2 weeks ago I went for my next training ride (I had a few weekends where I didn’t ride, because we were on vacation – pictures from that to come). This time I planned a route around the Quabbin reservoir.
I started out the same way I had a month previously – by riding east to downtown Ware. This time, I stopped to take a picture of the town’s welcome sign, with its claim to fame, of sorts:
Click here to see where that name comes from.
They must have known I was coming, because they built a cake:
The town is apparently celebrating its birthday:
I stopped here for a bit of a break, next to a tiny park:
The plaque that went with this little patch of green:
After my break, I headed north out of town on a minor road that ran not far from the Quabbin, though it was low enough that it didn’t offer any views of the water.
Soon after leaving downtown, I did see this sign:
Apparently Ware is the town of weird quotations on signs.
While I couldn’t see much scenery to the west, where the reservoir was located, I did see some nice views of a ridge to the east:
On this road, I passed into the town of Hardwick, and soon, I saw a frog sitting in the middle of the road:
I’m sure it was enjoying the sun there, but I was worried about the traffic (although there wasn’t a whole lot of that). I did see one car go by that passed harmlessly over the frog. Hopefully it continued to be that lucky until it decided to leave the road.
The road soon started to descend a ways, becoming almost completely wooded, and then turned east. There were an entrance or two to the Quabbin reservation at that point, and the road started to climb toward Hardwick center. It climbed for a ways – more than a mile, certainly, and then a horse farm provided some more open views:
I think I could almost see the water from there, but not quite.
Soon I cut over on a side street to state highway 32, missing Hardwick center so I could head north sooner on 32. I came upon a couple of houses through whose yards I could actually see the water:
The road climbed a bit more, but then went downhill as I crossed the Petersham town line. At that point, the road surface became a good deal worse, and there were hardly any lines painted on it to speak of. I was surprised to find a numbered highway looking like that, but that section of road turns out to be pretty low traffic compared to the section in Hardwick, so maybe it makes sense.
In one house’s yard I saw a couple of wild turkeys near the road. However, by the time I’d gotten out my camera, they had retreated a bunch:
I eventually got to Petersham center, and tried stopping at the one restaurant in town. It turns out that the place closes at 2:00, which is exactly when I got there. I was hungry, though, so I ended up getting some convenience food at the general store in the town center (which apparently would be opening up a deli in another week or two).
After eating I headed west toward New Salem on route 122, and to skirt the northern end of the Quabbin. Before getting to the Quabbin itself, I passed the picturesque Harvard Pond:
A bit of a ways after that, I turned off the highway and went into the Quabbin reservation, I passed a boat launch, and then went onto a narrow road that only allowed bikes and pedestrians. There were a couple of little bridges over parts of the water – here’s the view in each direction from one of those bridges:
There was a semicircular edge that water was spilling over in that second photo – sort of a little dam. I noticed this little bird walking around on top of it:
Just after that, the road turned to dirt and gravel. Also, I came to realize that a few roads on the route that I’d planned were these little Quabbin dirt roads (they didn’t look like that on the map). As such, they were unmarked, and at one point I went the wrong way and had to turn back from a dead end. The road that actually went somewhere in that case looked like a less of a major path at its turnoff than the dead end one.

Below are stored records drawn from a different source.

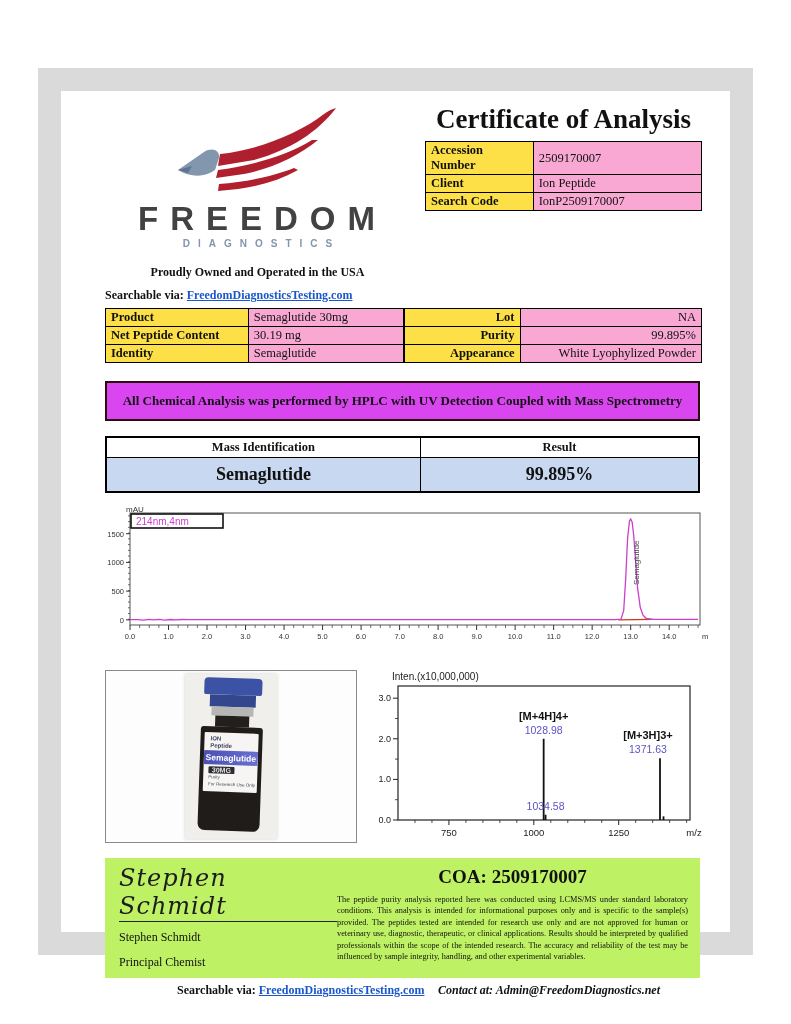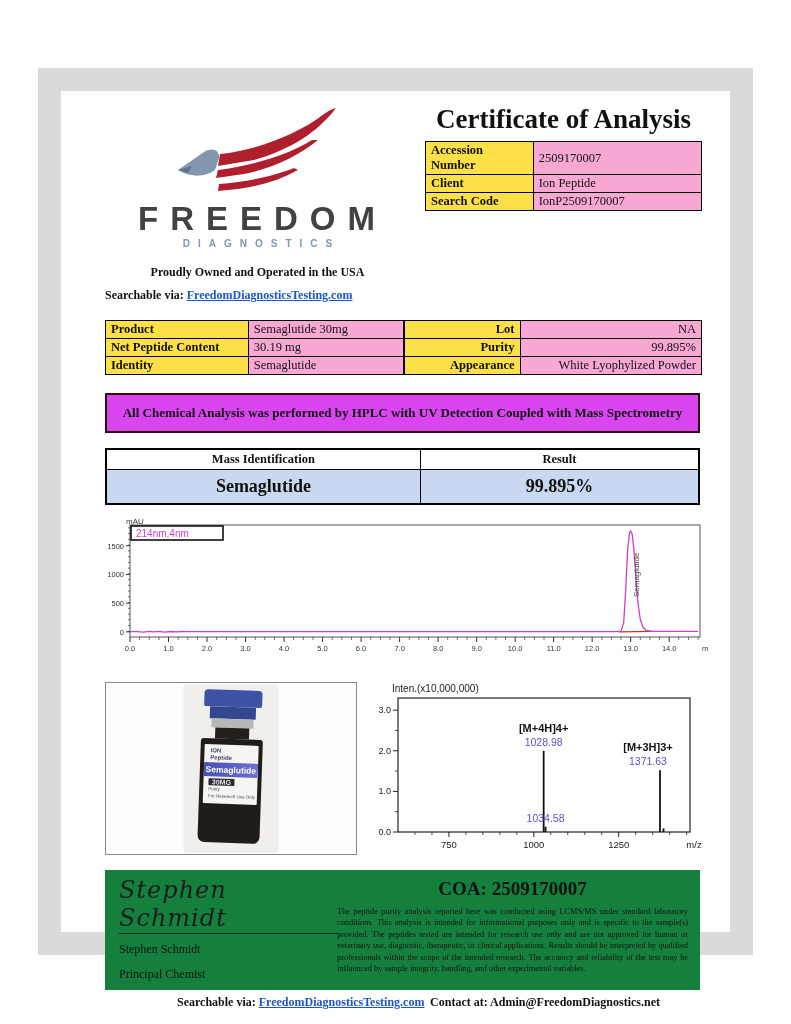--- a/index.html
+++ b/index.html
@@ -20,21 +20,21 @@
   .head-right { width: 277px; margin-left: auto; }
   .doc-title { font-size: 27px; font-weight: bold; text-align: center; margin-bottom: 6px; white-space: nowrap; }
 
   table.info { border-collapse: collapse; width: 100%; }
   table.info td { border: 1px solid #000; font-size: 12.5px; padding: 1px 5px; height: 18px; }
   td.lbl { background: #fde047; font-weight: bold; width: 39%; }
   td.val { background: #f9a8d4; }
   .dates-gap { height: 14px; }
 
   
-  .product-row { display: flex; margin-top: 17px; }
+  .product-row { display: flex; margin-top: 5px; }
   .prod-left { width: 261px; }
   .prod-right { width: 280px; margin-left: auto; text-align: right; }
   .prod-left td.lbl { width: 48%; }
   .prod-right td.lbl { width: 39%; }
 
   
   .banner { margin-top: 18px; width: 595px; background: #d946ef; border: 2px solid #2b0b0e; padding: 10px 8px; text-align: center; font-weight: bold; font-size: 13px; }
 
   
   table.mass { border-collapse: collapse; width: 595px; margin-top: 15px; border: 2px solid #000; }
@@ -55,32 +55,32 @@
   .neck { width: 34px; height: 11px; background: #221f1d; margin: 0 auto; }
   .bodyv { width: 62px; height: 104px; background: #201c19; border-radius: 3px 3px 7px 7px; margin: 0 auto; padding-top: 6px; }
   .vlabel { width: 54px; margin: 0 auto; background: #f6f5f3; border-radius: 1px; overflow: hidden; }
   .vbrand { font-family: "Liberation Sans", sans-serif; font-size: 6px; font-weight: bold; color: #3a3f5e; padding: 3px 0 2px 6px; line-height: 1.1; text-align: left; }
   .vname { background: linear-gradient(90deg,#4a50b4,#6a6fd0); color: #fff; font-family: "Liberation Sans", sans-serif; font-weight: bold; font-size: 8.5px; text-align: center; padding: 2px 0; }
   .vstrength { background: #2b2b33; color: #e8e8e8; font-family: "Liberation Sans", sans-serif; font-weight: bold; font-size: 7px; width: 26px; margin: 2px 0 1px 5px; text-align: center; border-radius: 1px; }
   .vtiny { font-family: "Liberation Sans", sans-serif; font-size: 4.5px; color: #44474f; text-align: left; padding: 0 0 3px 5px; line-height: 1.5; }
   .ms-wrap { margin-left: 13px; }
 
   
-  .sig-box { margin-top: 10px; width: 595px; background: #15803d; padding: 6px 12px 8px 14px; display: flex; }
+  .sig-box { margin-top: 10px; width: 595px; background: #bef264; padding: 6px 12px 8px 14px; display: flex; }
   .sig-left { width: 218px; flex: none; }
   .sig-script { font-family: "DejaVu Serif", serif; font-style: italic; font-size: 24px; letter-spacing: 1px; color: #1c1c1c; display: inline-block; border-bottom: 1.5px solid #222; padding: 0 6px 1px 0; }
   .sig-name { font-size: 12px; margin-top: 8px; }
   .sig-role { font-size: 12px; margin-top: 10px; }
   .sig-right { flex: 1; }
   .coa-line { font-size: 19px; font-weight: bold; text-align: center; margin: 2px 0 6px; }
   .disclaimer { font-size: 8.3px; line-height: 1.38; text-align: justify; }
 
   
   .footer-row { display: flex; margin-top: 5px; font-size: 12px; font-weight: bold; padding: 0 42px 0 72px; }
-  .footer-right { margin-left: auto; }
+  .footer-right { margin-left: auto; font-style: italic; }
   svg text { font-family: "Liberation Sans", sans-serif; }
 </style>
 </head>
 <body>
 
 <div class="frame">
 <div class="page">
 
   <div class="header-row">
     <div class="logo-col">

Here’s a picture of the road at one point:
Riding on these paths was worth it, though, because I still got some nice water views:
Soon after I took those shots, I had to climb a ways, and then I emerged through a gate onto a paved, but still very minor, town road in New Salem. A little more climbing brought me to US 202, where I would turn south (but not until after a stop at the New Salem general store for some more liquids).

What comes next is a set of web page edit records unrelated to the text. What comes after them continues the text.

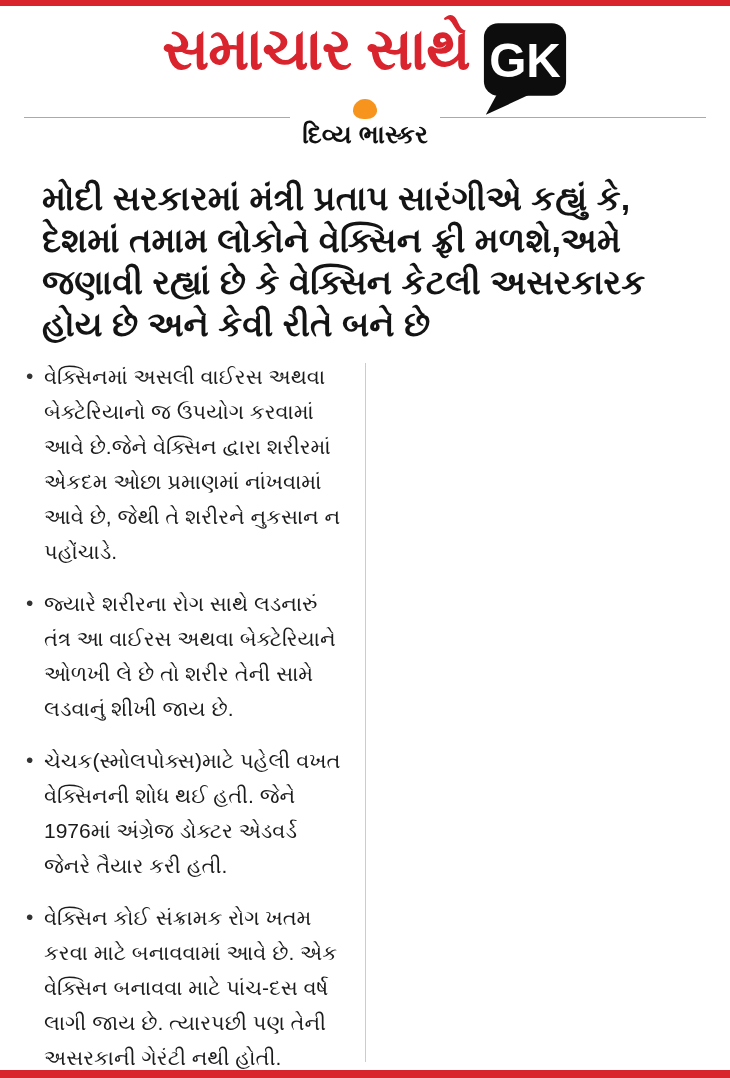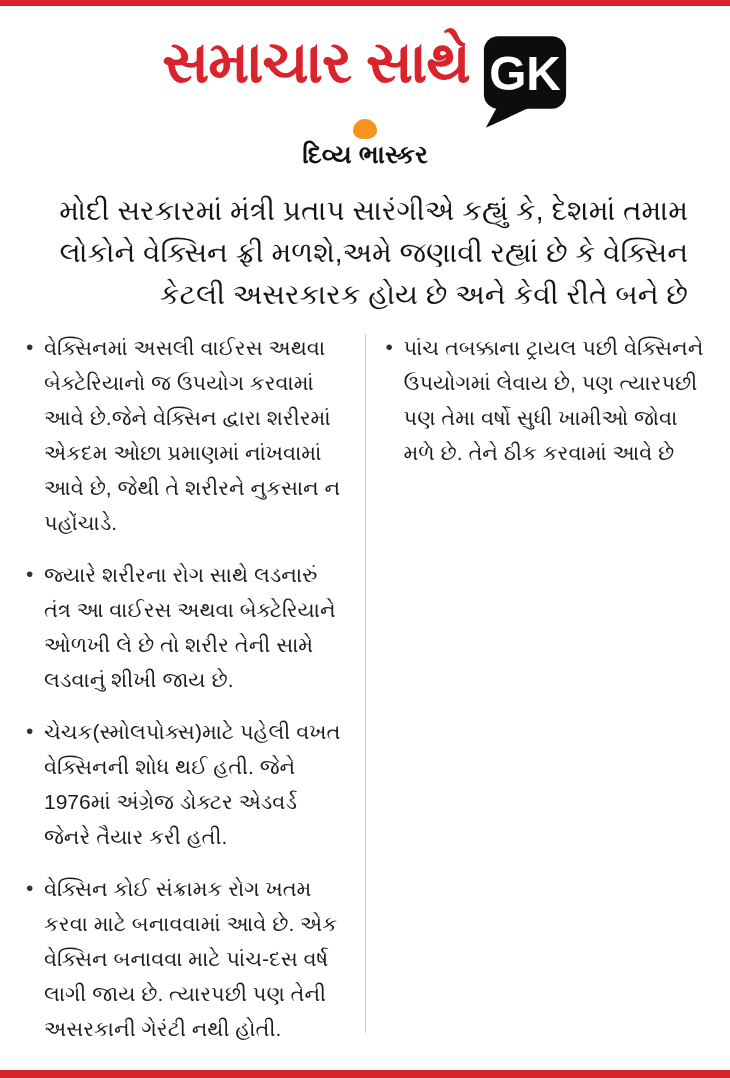--- a/index.html
+++ b/index.html
@@ -16,41 +16,41 @@
     background:#ffffff;
     font-family:"Liberation Sans","DejaVu Sans",sans-serif;
     position:relative;overflow:hidden;
   }
   .top-bar{height:6px;background:var(--red);}
   .bottom-bar{position:absolute;left:0;right:0;bottom:0;height:8px;background:var(--red);}
 
   
   .title-row{
     display:flex;justify-content:center;align-items:flex-start;
-    gap:12px;margin-top:22px;height:100px;
+    gap:12px;margin-top:9px;height:100px;
   }
   .page-title{
     color:var(--red);
     font-size:58px;font-weight:bold;line-height:68px;
     letter-spacing:-1px;white-space:nowrap;
   }
   .gk-badge{width:86px;height:96px;flex:0 0 auto;margin-top:6px;}
 
   
-  .masthead{display:flex;align-items:center;margin:2px 24px 0 24px;height:44px;flex-direction:column;}
+  .masthead{display:flex;align-items:flex-start;margin:2px 24px 0 24px;height:44px;}
   .mast-line{flex:1;height:1px;background:var(--line-gray);}
   .mast-center{display:flex;flex-direction:column;align-items:center;padding:0 12px;margin-top:-18px;}
   .flame{width:24px;height:20px;background:var(--orange);
     border-radius:52% 52% 46% 46% / 60% 62% 40% 40%;}
   .mast-name{font-size:25px;font-weight:bold;color:#111;line-height:28px;margin-top:1px;white-space:nowrap;}
 
   
   .headline{
-    text-align:right;color:var(--ink);
-    font-size:28px;font-weight:normal;line-height:42px;
+    text-align:left;color:var(--ink);
+    font-size:34px;font-weight:bold;line-height:42px;
     margin:16px 42px 6px 42px;
   }
 
   
   .columns{display:flex;align-items:stretch;padding:8px 24px 0 24px;}
   .col{flex:1;min-width:0;}
   .col-divider{width:1px;background:var(--divider-gray);margin:4px 18px 30px 18px;}
   ul.bullets{list-style:none;margin:0;padding:0;}
   ul.bullets li{
     position:relative;padding-left:20px;
@@ -100,19 +100,18 @@
 
         <li>વેક્સિન કોઈ સંક્રામક રોગ ખતમ કરવા માટે બનાવવામાં આવે છે. એક વેક્સિન બનાવવા માટે પાંચ-દસ વર્ષ લાગી જાય છે. ત્યારપછી પણ તેની અસરકાની ગેરંટી નથી હોતી.</li>
       </ul>
   </div>
   <div class="col-divider"></div>
   <div class="col">
     <ul class="bullets">
 
 
 
-        <li>પાંચ તબક્કાના ટ્રાયલ પછી વેક્સિનને ઉપયોગમાં લેવાય છે, પણ ત્યારપછી પણ તેમા વર્ષો સુધી ખામીઓ જોવા મળે છે. તેને ઠીક કરવામાં આવે છે</li>
 
       </ul>
   </div>
 </div>
 
 <div class="bottom-bar"></div>
 
 </body></html>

At this point, my legs were tired of hill climbing, but I still had some to do, as route 202 goes up and down as you head south through the towns of Shutesbury and Pelham (they call them ‘hill towns’ for a reason). Just before leaving this highway, I got to a scenic overlook in Pelham which I’d driven by several times in the past. Here you can see the Quabbin from the west side:
From there I headed west (and downhill all the way) into Amherst, where I went through the Amherst College campus and picked up the Norwattuck trail, which I took back to Hadley. My total time for the trip was 8 hours, 15 minutes, and the length: 71 miles.
Watch this space for longer trips yet!